# Given records:
──────────────────────────────
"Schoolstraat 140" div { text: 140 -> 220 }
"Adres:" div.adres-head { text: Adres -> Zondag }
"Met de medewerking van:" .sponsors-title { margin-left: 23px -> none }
──────────────────────────────
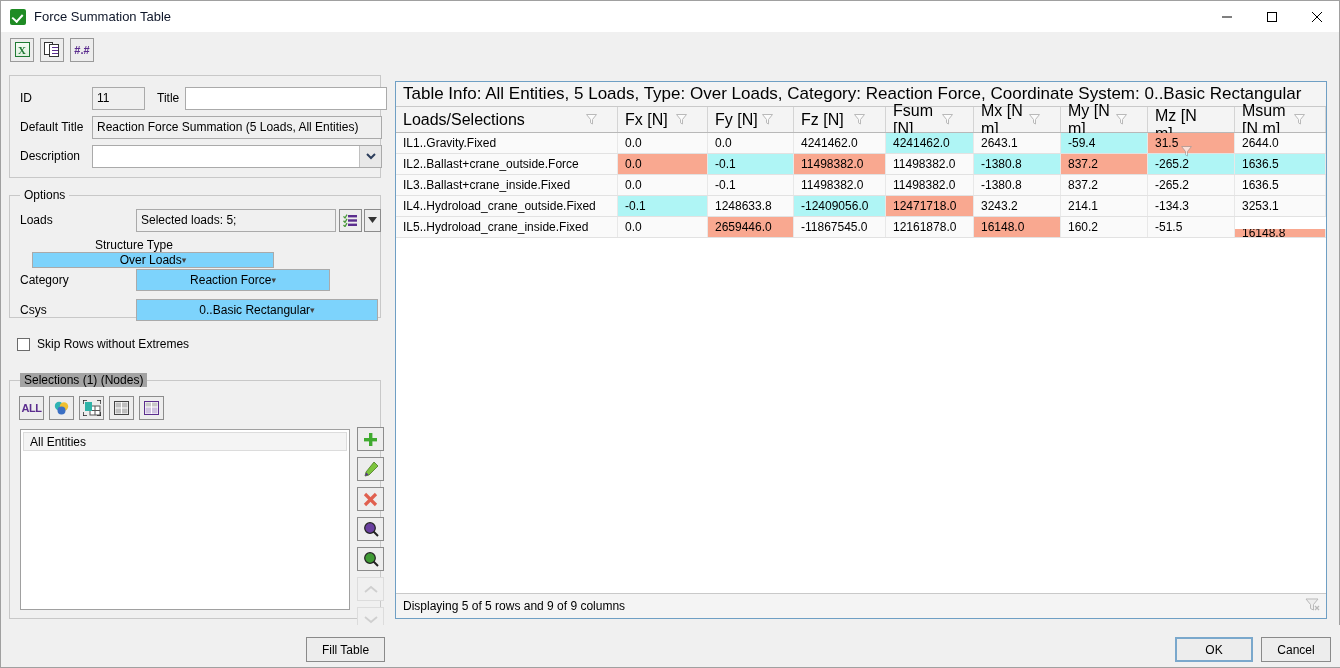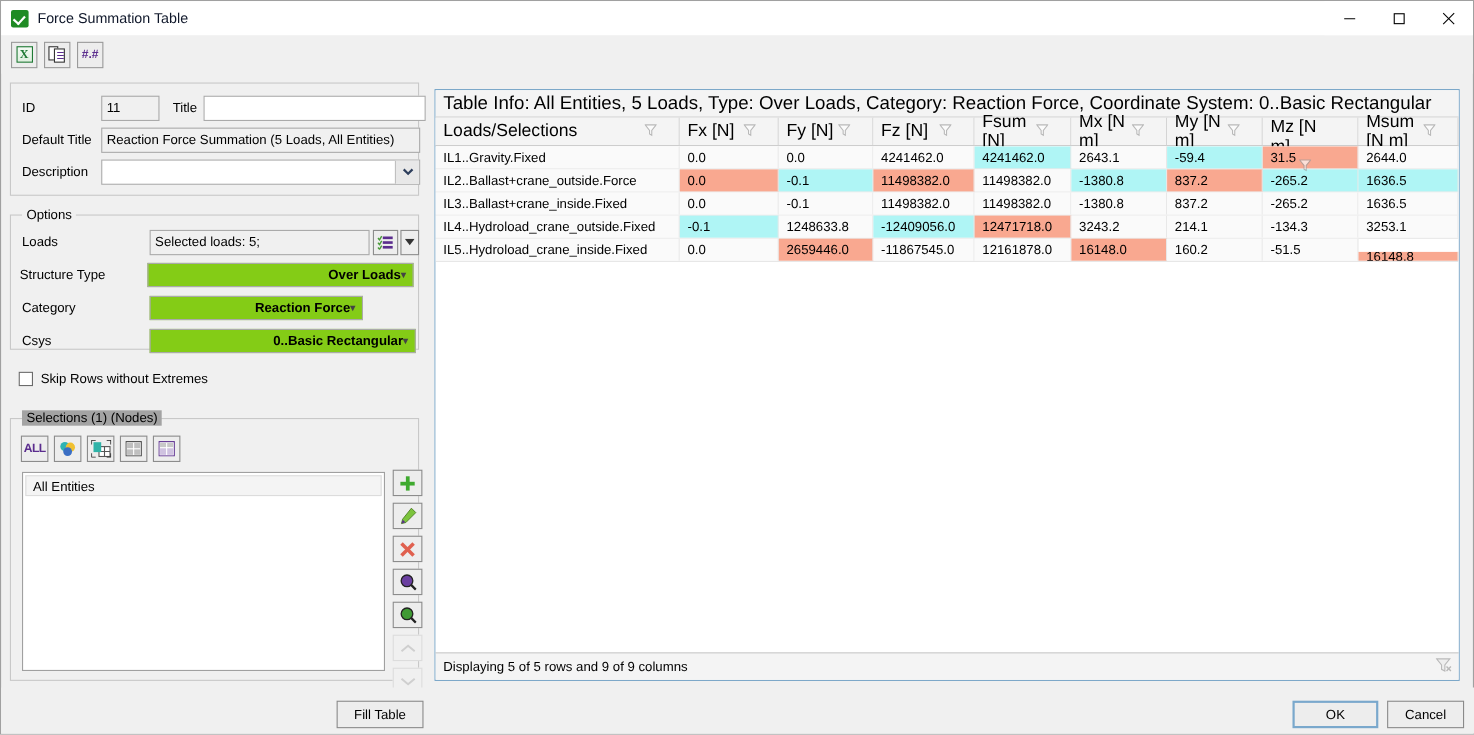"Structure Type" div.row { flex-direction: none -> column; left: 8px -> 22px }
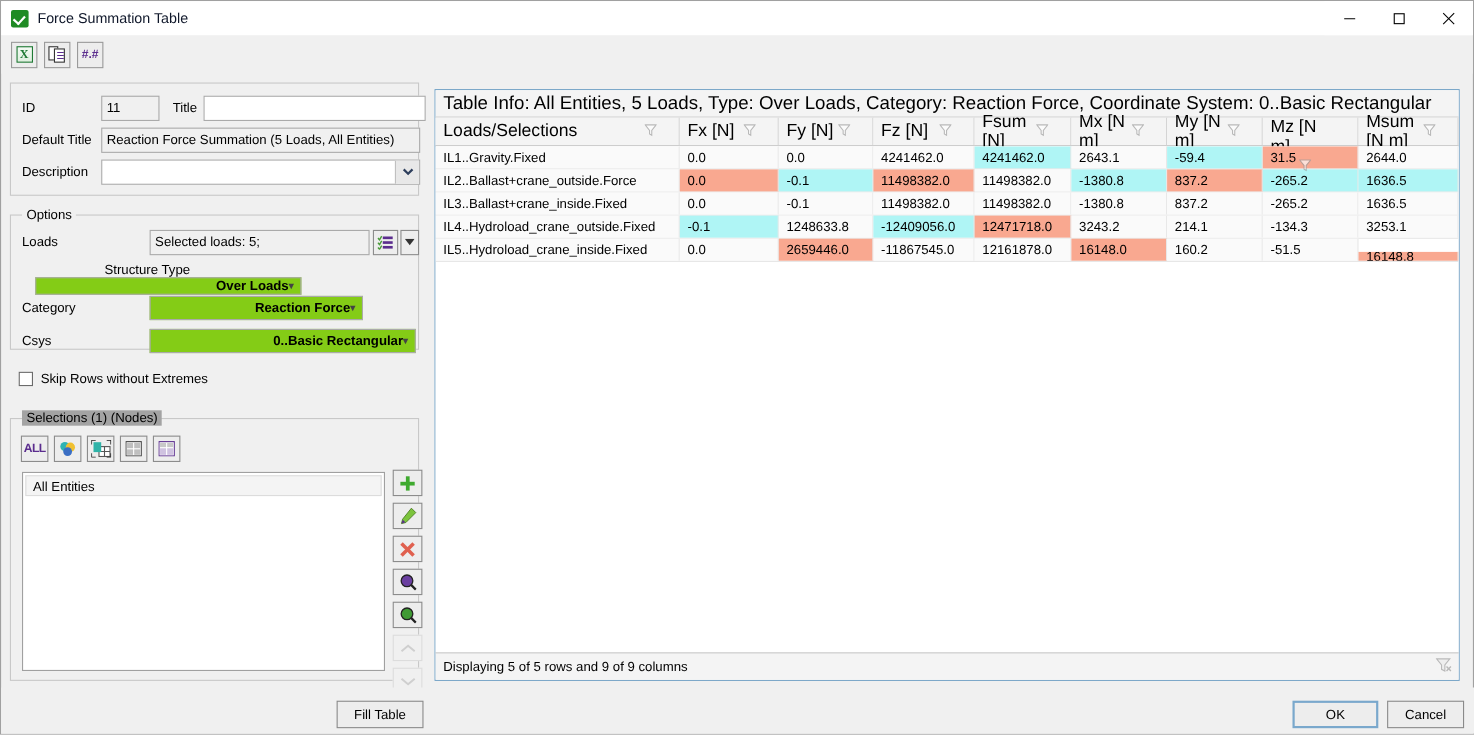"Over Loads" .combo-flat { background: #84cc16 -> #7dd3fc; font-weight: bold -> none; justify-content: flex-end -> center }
──────────────────────────────
# Activity:
When you reach the line holding "flex-direction: none ->" in the listing above, begin retyping exactly, and stop once the line holding "background: #84cc16 ->" is done; pictures stay out.

# Response to this task:
"Structure Type" div.row { flex-direction: none -> column; left: 8px -> 22px }
"Over Loads" .combo-flat { background: #84cc16 -> #7dd3fc; font-weight: bold -> none; justify-content: flex-end -> center }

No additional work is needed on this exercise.